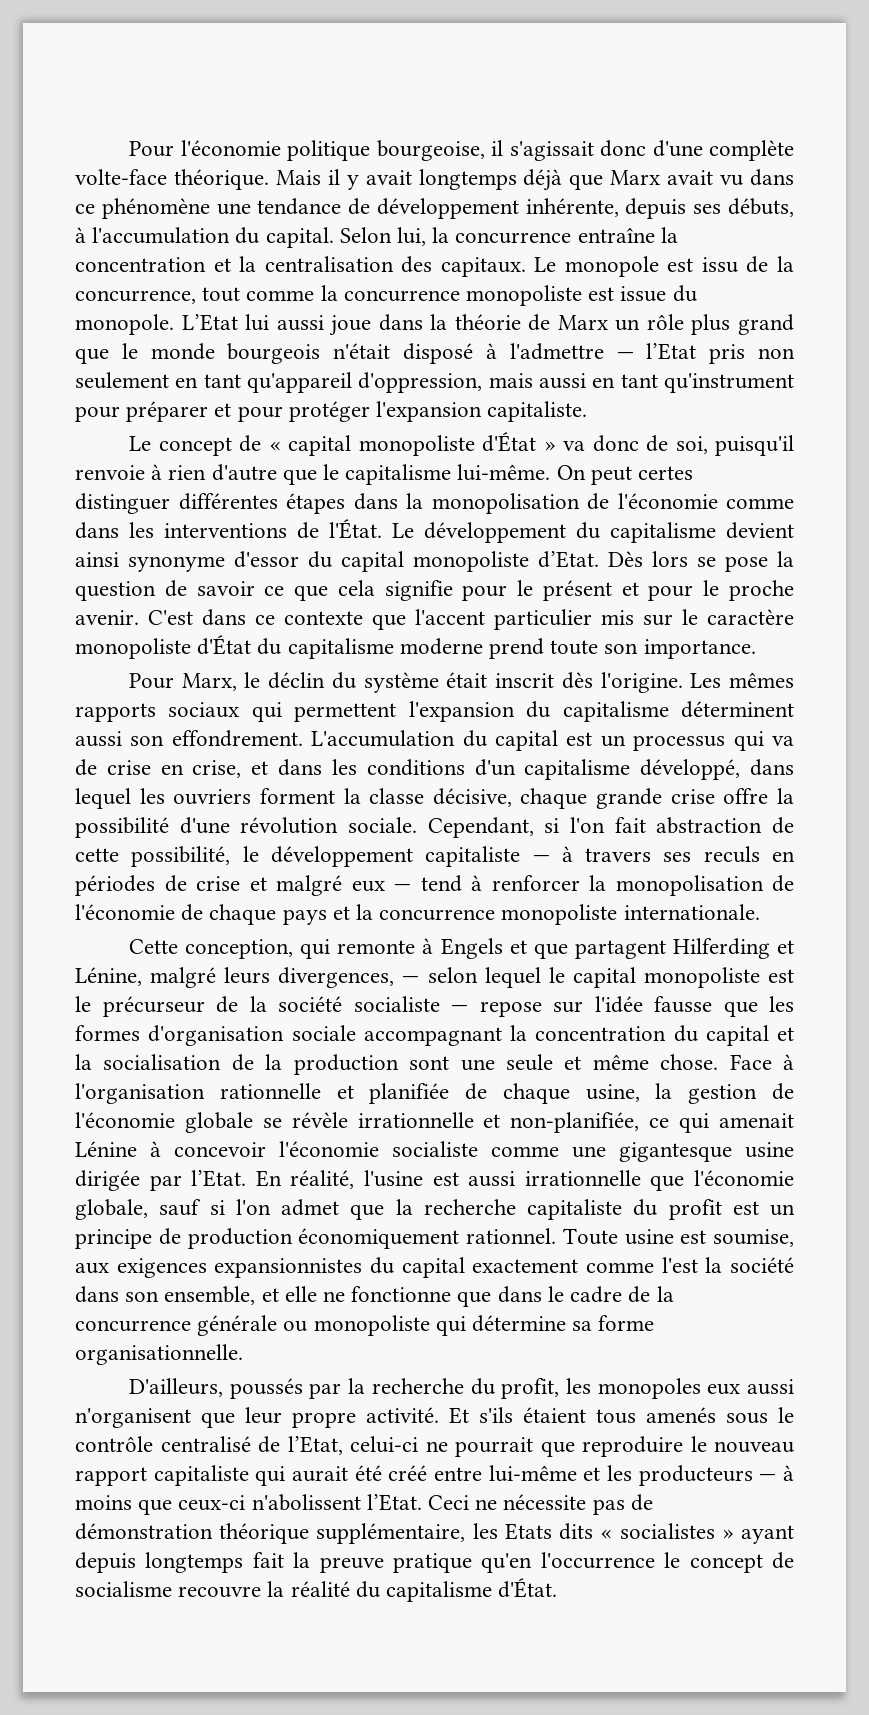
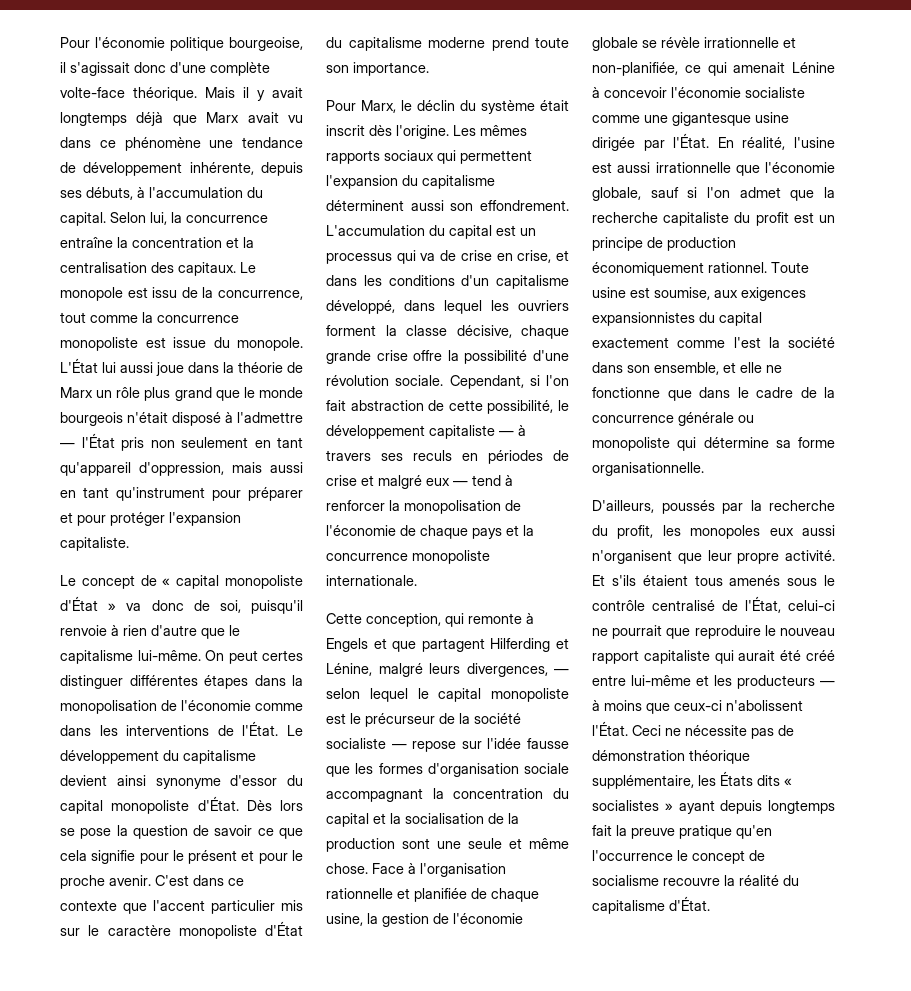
- L’Etat lui aussi joue dans la théorie de Marx un rôle plus grand que le monde bourgeois n'était disposé à l'admettre — l’Etat pris non seulement en tant qu'appareil d'oppression, mais aussi en tant qu'instrument pour préparer et pour protéger l'expansion capitaliste.
+ L'État lui aussi joue dans la théorie de Marx un rôle plus grand que le monde bourgeois n'était disposé à l'admettre — l'État pris non seulement en tant qu'appareil d'oppression, mais aussi en tant qu'instrument pour préparer et pour protéger l'expansion capitaliste.
- Le développement du capitalisme devient ainsi synonyme d'essor du capital monopoliste d’Etat.
+ Le développement du capitalisme devient ainsi synonyme d'essor du capital monopoliste d'État.
- Face à l'organisation rationnelle et planifiée de chaque usine, la gestion de l'économie globale se révèle irrationnelle et non-planifiée, ce qui amenait Lénine à concevoir l'économie socialiste comme une gigantesque usine dirigée par l’Etat.
+ Face à l'organisation rationnelle et planifiée de chaque usine, la gestion de l'économie globale se révèle irrationnelle et non-planifiée, ce qui amenait Lénine à concevoir l'économie socialiste comme une gigantesque usine dirigée par l'État.
- Et s'ils étaient tous amenés sous le contrôle centralisé de l’Etat, celui-ci ne pourrait que reproduire le nouveau rapport capitaliste qui aurait été créé entre lui-même et les producteurs — à moins que ceux-ci n'abolissent l’Etat.
+ Et s'ils étaient tous amenés sous le contrôle centralisé de l'État, celui-ci ne pourrait que reproduire le nouveau rapport capitaliste qui aurait été créé entre lui-même et les producteurs — à moins que ceux-ci n'abolissent l'État.
- Ceci ne nécessite pas de démonstration théorique supplémentaire, les Etats dits « socialistes » ayant depuis longtemps fait la preuve pratique qu'en l'occurrence le concept de socialisme recouvre la réalité du capitalisme d'État.
+ Ceci ne nécessite pas de démonstration théorique supplémentaire, les États dits « socialistes » ayant depuis longtemps fait la preuve pratique qu'en l'occurrence le concept de socialisme recouvre la réalité du capitalisme d'État.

Problem details:
Find the word "seulement" in the entries and show each line where it is found.

Answer to this task:
- L’Etat lui aussi joue dans la théorie de Marx un rôle plus grand que le monde bourgeois n'était disposé à l'admettre — l’Etat pris non seulement en tant qu'appareil d'oppression, mais aussi en tant qu'instrument pour préparer et pour protéger l'expansion capitaliste.
+ L'État lui aussi joue dans la théorie de Marx un rôle plus grand que le monde bourgeois n'était disposé à l'admettre — l'État pris non seulement en tant qu'appareil d'oppression, mais aussi en tant qu'instrument pour préparer et pour protéger l'expansion capitaliste.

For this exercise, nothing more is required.